Problem requirements: Please print, word for word, every line from the one that contains "- Поэтому, следует" through the last line of the records, and nothing else.

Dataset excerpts
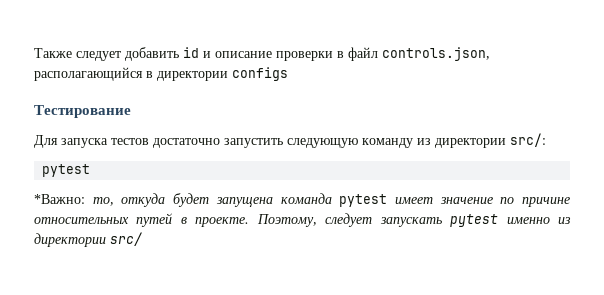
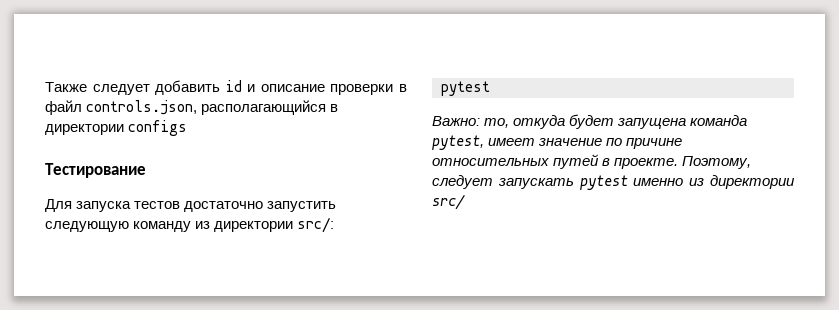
- *Важно: то, откуда будет запущена команда pytest имеет значение по причине относительных путей в проекте.
+ Важно: то, откуда будет запущена команда pytest, имеет значение по причине относительных путей в проекте.

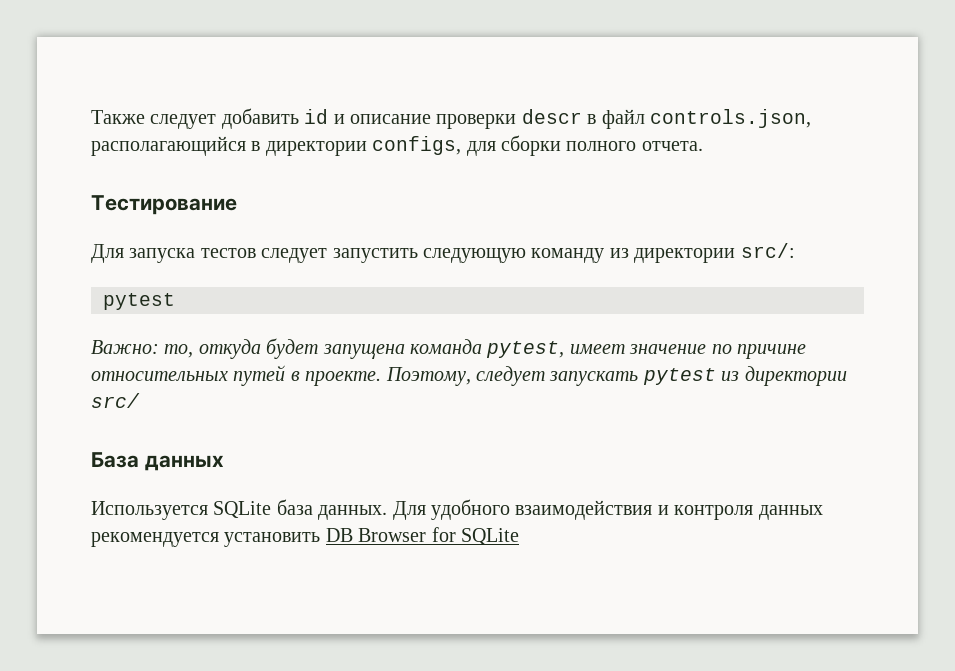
- Также следует добавить id и описание проверки в файл controls.json, располагающийся в директории configs
+ Также следует добавить id и описание проверки descr в файл controls.json, располагающийся в директории configs, для сборки полного отчета.
- Для запуска тестов достаточно запустить следующую команду из директории src/:
+ Для запуска тестов следует запустить следующую команду из директории src/:
- Поэтому, следует запускать pytest именно из директории src/
+ Поэтому, следует запускать pytest из директории src/
+ База данных
+ Используется SQLite база данных. Для удобного взаимодействия и контроля данных рекомендуется установить DB Browser for SQLite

The completed task:
- Поэтому, следует запускать pytest именно из директории src/
+ Поэтому, следует запускать pytest из директории src/
+ База данных
+ Используется SQLite база данных. Для удобного взаимодействия и контроля данных рекомендуется установить DB Browser for SQLite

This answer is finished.